Available data
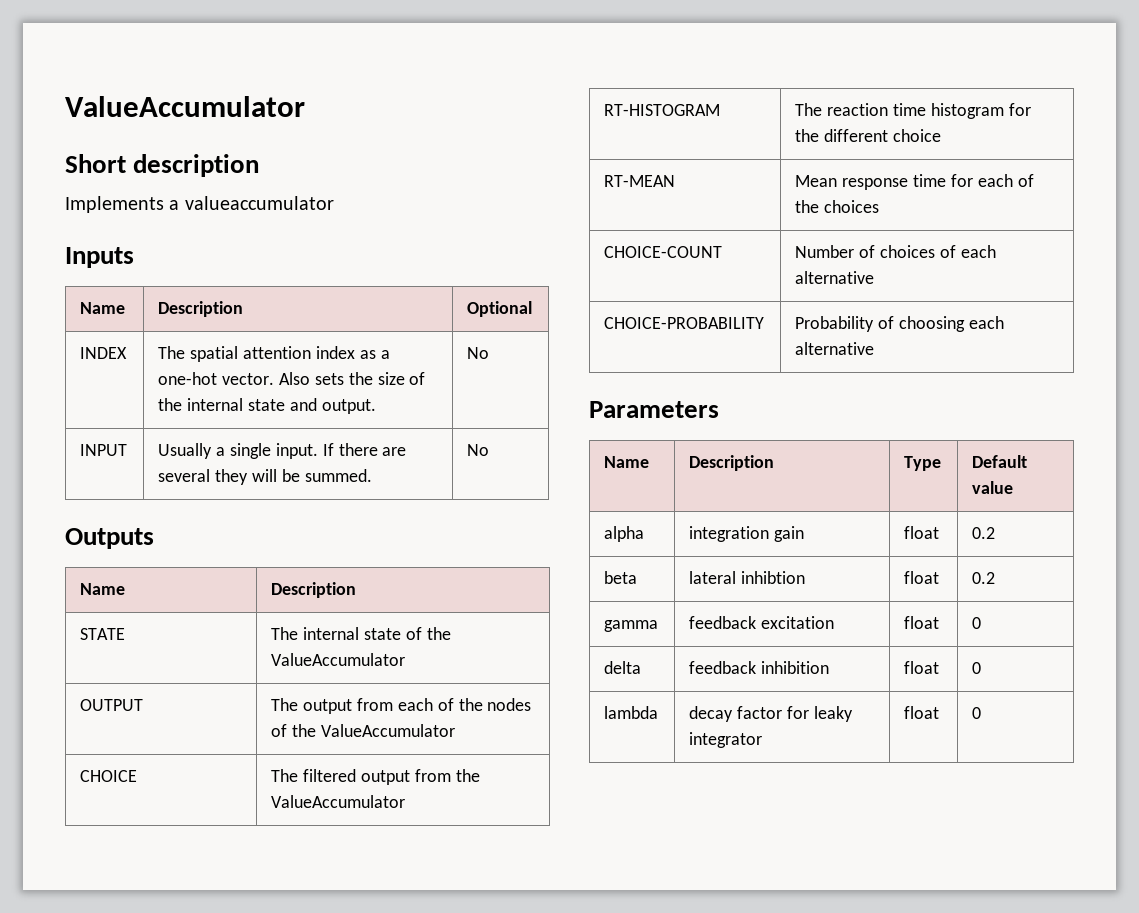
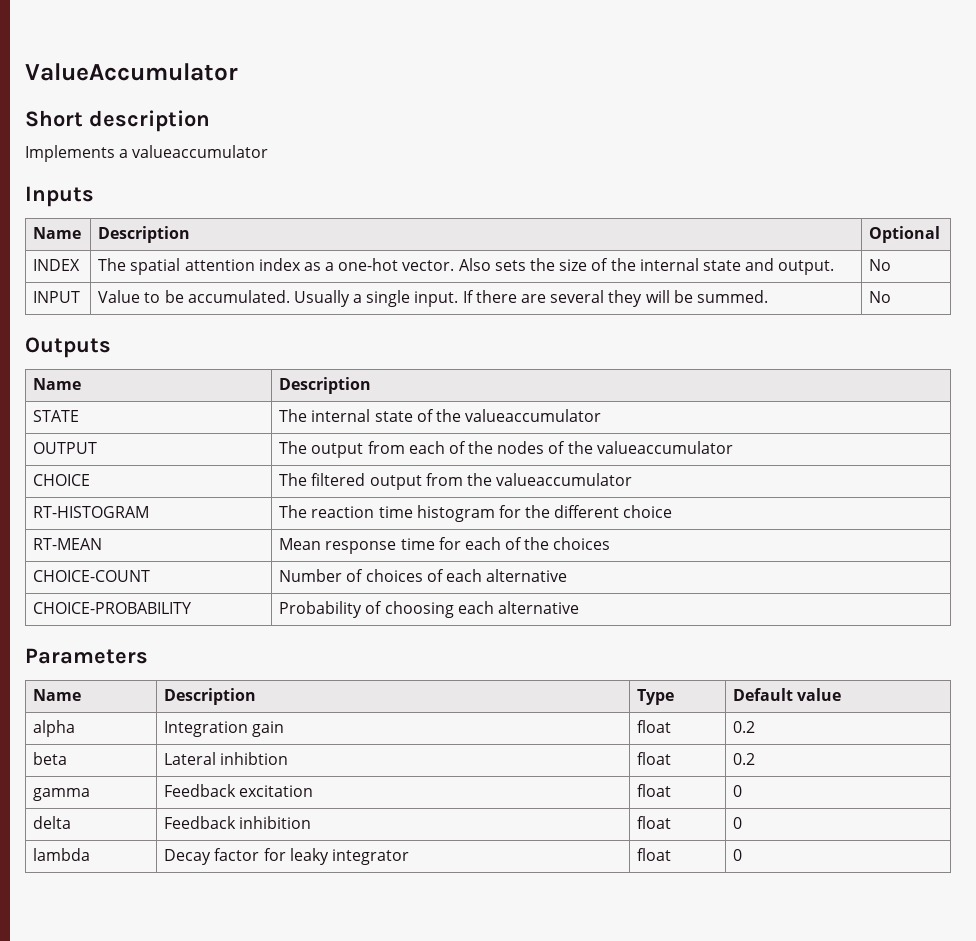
(128, 450) none -> [98,290,290,303] Value to be accumulated.
[271,653,406,666] ValueAccumulator -> [465,409,602,422] valueaccumulator
[320,724,455,737] ValueAccumulator -> [596,441,733,454] valueaccumulator
[271,795,406,808] ValueAccumulator -> [496,473,633,486] valueaccumulator
[689,526,770,542] integration -> [164,721,249,737] Integration
[689,571,737,584] lateral -> [164,752,217,765] Lateral
[689,616,757,629] feedback -> [164,784,237,797] Feedback
[689,661,757,674] feedback -> [164,816,237,829] Feedback
[689,706,734,722] decay -> [164,849,212,865] Decay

What you need to do
Scan the material above. Copy each line where "feedback" occurs.

Response area
[689,616,757,629] feedback -> [164,784,237,797] Feedback
[689,661,757,674] feedback -> [164,816,237,829] Feedback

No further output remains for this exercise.